Communiqué de presse

Maroc. Amnesty International demande des explications sur l’arrestation et l’expulsion de deux de ses délégués

Mardi 7 juillet, Amnesty international a écrit aux autorités du Maroc pour leur demander des éclaircissements, par écrit, sur les raisons de l’arrestation, de la détention et de l’expulsion du Maroc de deux délégués de l’organisation, survenues le 11 juin 2015 ; elle demandait aussi la levée de toute interdiction d’accès au territoire pouvant avoir été infligée à l’un d’entre eux. Près d’un mois après les faits, les autorités marocaines n’ont toujours pas fourni ces informations à l’organisation.

Dans une lettre envoyée au Premier ministre Abdelilah Benkirane, Amnesty International a exprimé sa consternation face à l’arrestation, la détention et l’expulsion de John Dalhuisen, directeur du programme Europe et Asie centrale de l’organisation, et d’Irem Arf, chercheuse spécialisée dans les droits des réfugiés et des migrants, le 11 juin 2015. Ces deux délégués étaient arrivés au Maroc le 8 juin pour participer à une mission d’établissement des faits concernant la situation des migrants et des réfugiés à la frontière espagnole. Trois jours après, ils ont été arrêtés et interrogés dans des postes de police situés respectivement à Rabat et Oujda, notamment sur l’identité des personnes qu’ils devaient rencontrer. Amnesty International a demandé aux autorités marocaines de lui indiquer les raisons de leur arrestation et de leur détention et souligné que, même si Irem Arf avait pu informer l’organisation du lieu où elle se trouvait, John Dalhuisen avait été de fait détenu au secret pendant plus de quatre heures étant donné que les policiers n’avaient pas informé ses proches et avaient refusé qu’il le fasse lui-même, en violation de l’article 66 du Code de procédure pénale du Maroc.

L’organisation leur a également fait part de sa surprise quant au contenu d’une déclaration formulée le 11 juin par le ministère de l’Intérieur, qui précisait que les deux délégués avaient été expulsés car leur visite n’avait pas été autorisée au préalable. Amnesty International a rappelé aux autorités marocaines qu’elle pouvait accéder au territoire marocain librement depuis 1993 et qu’elle les avait prévenues de la visite de ses délégués le 19 mai 2015, comme elle avait pour habitude de le faire avant chaque visite dans le pays.

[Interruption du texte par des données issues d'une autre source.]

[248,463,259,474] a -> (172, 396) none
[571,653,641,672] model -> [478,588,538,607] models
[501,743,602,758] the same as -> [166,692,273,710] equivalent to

L’organisation a par ailleurs attiré l’attention sur le fait que, après qu’une de ses délégations s’est vue refuser l’entrée sur le territoire marocain le 12 octobre 2014, les autorités marocaines lui ont assuré par écrit le 24 novembre 2014 qu’il n’avait « jamais été question d’imposer des restrictions aux visites des délégations d’Amnesty International » et ont réaffirmé cette position à plusieurs reprises lors d’une rencontre avec l’organisation à Rabat le 18 mai 2015.

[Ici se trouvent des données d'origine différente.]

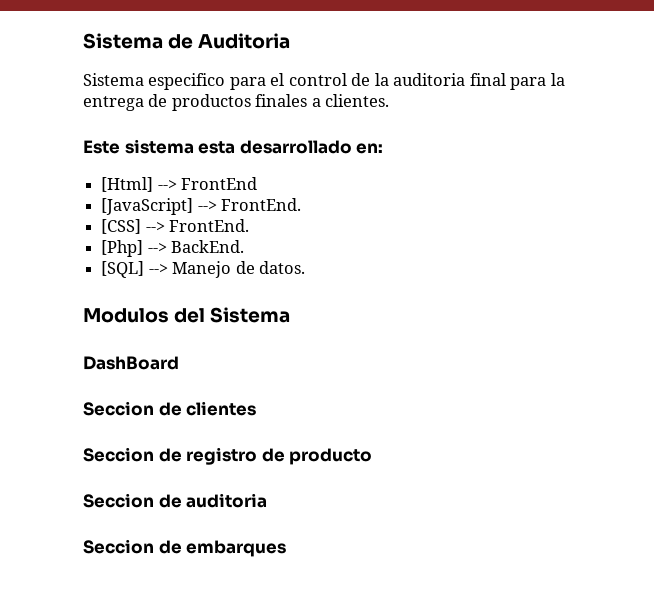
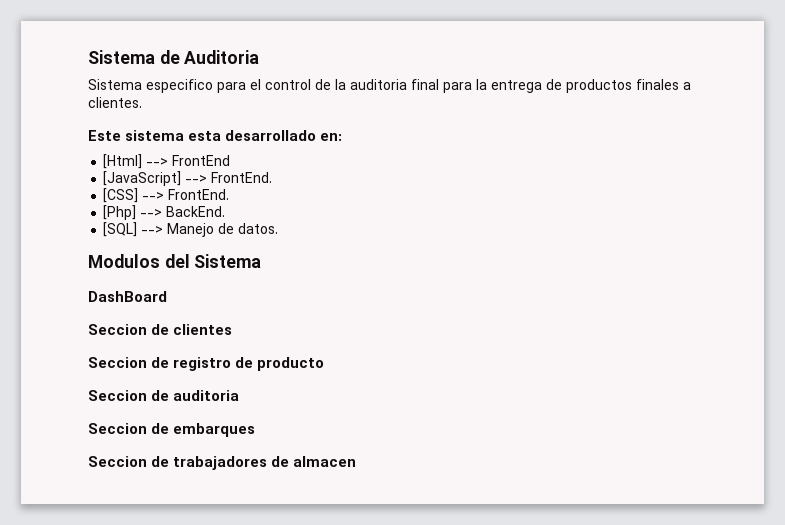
(287, 548) none -> [88,456,357,470] // Seccion de trabajadores de almacen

Amnesty International a remis en cause les vagues explications fournies par les autorités marocaines au moment de l’expulsion de John Dalhuisen et leur a demandé de lever toute interdiction d’accès au territoire qu’elles lui auraient infligée. Ce dernier avait reçu un arrêté d’expulsion indiquant comme motif officiel « menace pour l’ordre public » et lui interdisant de revenir au Maroc.

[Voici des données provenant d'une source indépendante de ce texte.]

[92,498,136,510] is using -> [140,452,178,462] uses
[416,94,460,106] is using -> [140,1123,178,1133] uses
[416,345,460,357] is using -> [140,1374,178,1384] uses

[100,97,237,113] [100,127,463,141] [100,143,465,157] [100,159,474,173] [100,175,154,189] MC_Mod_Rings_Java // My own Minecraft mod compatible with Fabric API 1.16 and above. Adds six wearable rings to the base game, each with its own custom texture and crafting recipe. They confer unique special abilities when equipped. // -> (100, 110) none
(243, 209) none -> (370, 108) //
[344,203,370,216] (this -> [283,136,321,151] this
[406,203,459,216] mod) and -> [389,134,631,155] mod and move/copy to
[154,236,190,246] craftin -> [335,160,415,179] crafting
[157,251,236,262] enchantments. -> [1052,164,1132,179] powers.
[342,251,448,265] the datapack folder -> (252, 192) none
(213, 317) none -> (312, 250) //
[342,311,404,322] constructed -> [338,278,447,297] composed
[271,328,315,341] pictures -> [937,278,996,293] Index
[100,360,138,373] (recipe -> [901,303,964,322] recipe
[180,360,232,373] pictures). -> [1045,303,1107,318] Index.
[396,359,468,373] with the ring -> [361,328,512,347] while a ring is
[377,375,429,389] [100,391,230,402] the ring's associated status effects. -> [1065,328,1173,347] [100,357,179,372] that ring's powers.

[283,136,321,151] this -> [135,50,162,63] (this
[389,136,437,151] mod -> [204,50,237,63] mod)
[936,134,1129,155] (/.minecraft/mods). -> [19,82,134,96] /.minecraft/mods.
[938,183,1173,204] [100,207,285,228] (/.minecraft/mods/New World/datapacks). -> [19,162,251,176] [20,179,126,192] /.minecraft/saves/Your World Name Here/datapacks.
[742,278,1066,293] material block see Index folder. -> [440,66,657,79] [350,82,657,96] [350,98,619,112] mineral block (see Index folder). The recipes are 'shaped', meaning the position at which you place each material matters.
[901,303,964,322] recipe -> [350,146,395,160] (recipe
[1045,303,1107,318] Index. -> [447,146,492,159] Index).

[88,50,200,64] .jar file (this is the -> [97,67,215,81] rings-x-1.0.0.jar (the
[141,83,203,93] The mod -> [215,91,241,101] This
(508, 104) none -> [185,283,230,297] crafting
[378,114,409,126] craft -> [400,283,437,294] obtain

Amnesty International a réaffirmé sa volonté de dialoguer et rappelé aux autorités marocaines qu’elle tentait en vain de rencontrer le ministère de l’Intérieur depuis novembre 2014 pour aborder les problèmes concernant l’accès de l’organisation au pays pour y effectuer des recherches. Elle a déclaré qu’elle attendait maintenant que les autorités proposent une date pour une réunion de haut niveau, comme elles l’avaient suggéré en mai 2015.